The aim of this single-center study was to identify factors that affect the short-term outcome of newborns delivered around the limits of viability.

Methods:

A group of 137 pregnant women who gave birth between 22+0/7 and 25+6/7 weeks of gestation was retrospectively studied. The center supports a proactive approach to infants around the limits of viability. Perinatal and neonatal characteristics were obtained and statistically evaluated.

Results:

A total of 166 live-born infants were enrolled during a 6-year period; 162 (97.6%) of them were admitted to the neonatal intensive care unit (ICU) and 119 (73.5%) survived until discharge. The decrease in neonatal mortality was associated with an advanced gestational age (P<0.001) and a completed course of corticosteroids (P=0.002). Neonatal morbidities were common among infants of all gestational ages. The incidence of severe intraventricular hemorrhage significantly depended on gestational age (P<0.001) and a completed course of corticosteroids (P=0.002). Survival without severe neonatal morbidities was 39.5% and occurred mostly after 24+0/7 weeks of gestation.

Conclusion:

The short-term outcome of newborns delivered around the limits of viability is mostly affected by gestational age and antenatal corticosteroid treatment. A consistently proactive approach improves the survival of infants at the limits of viability. This is most pronounced in cases where the delivery is delayed beyond 24 completed gestational weeks.
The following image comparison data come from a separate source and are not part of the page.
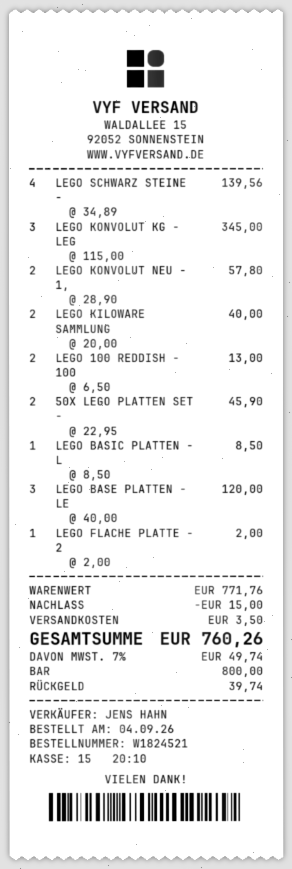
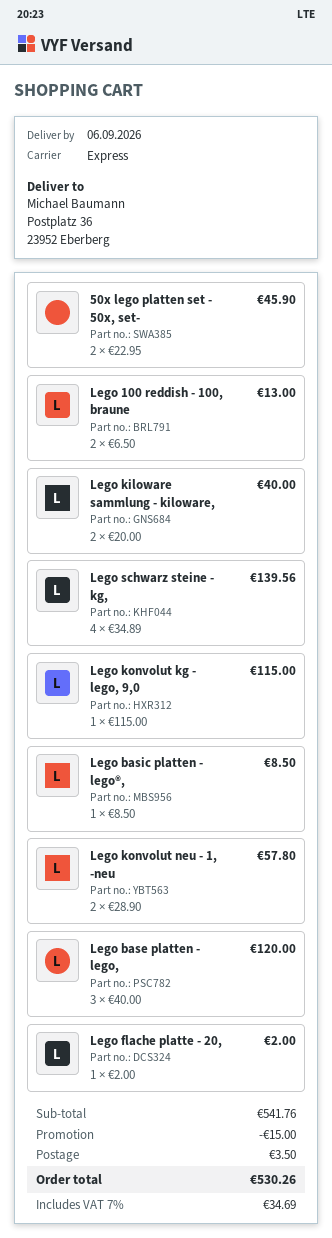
LEGO KONVOLUT KG - LEG: 3 x 115.00 = 345.00 -> 1 x 115.00 = 115.00
subtotal: 771.76 -> 541.76
tax: 7% = 49.74 -> 7% = 34.69
total: 760.26 -> 530.26

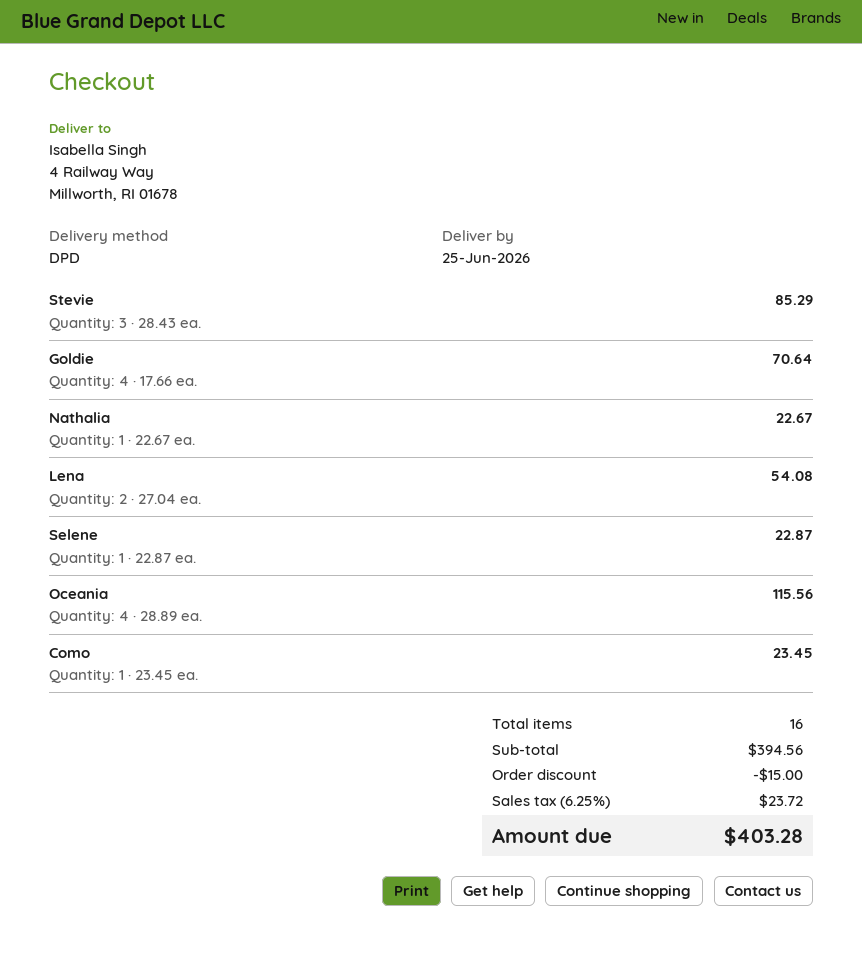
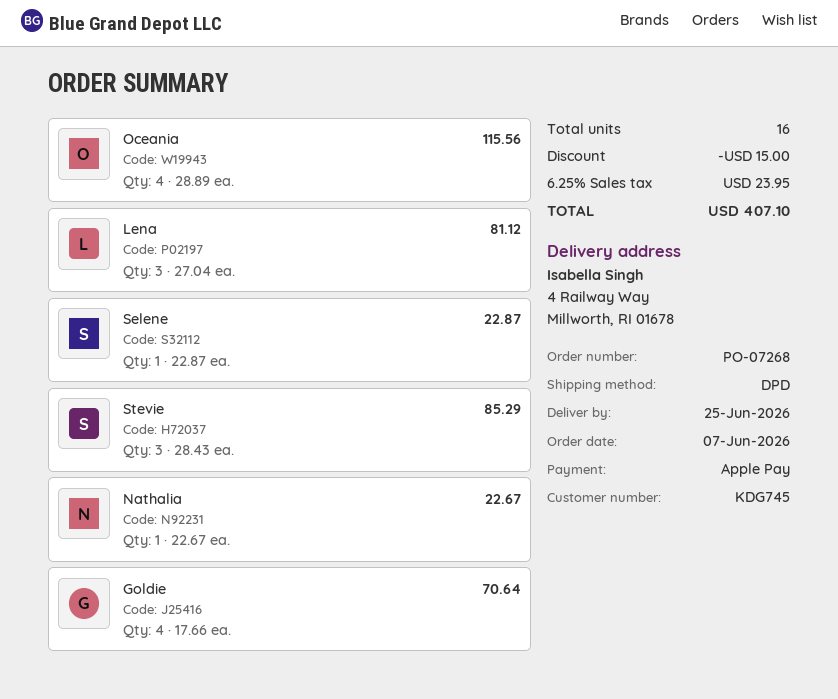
Lena: 2 x 27.04 = 54.08 -> 3 x 27.04 = 81.12
Como: 1 x 23.45 = 23.45 -> none
tax: 6.25% = 23.72 -> 6.25% = 23.95
total: 403.28 -> 407.10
Corresponding author: MUDr. Patrik Šimják, Department of Obstetrics and Gynecology, General Faculty Hospital and 1st Faculty of Medicine, Charles University, Prague, Apolinářská 18, 128-51, Prague 2, Czech Republic, Tel.: +420-224-967-012

Author’s statement

  1. Conflict of interest: Authors state no conflict of interest.

  2. Material and methods: Informed consent: Informed consent has been obtained from all individuals included in this study.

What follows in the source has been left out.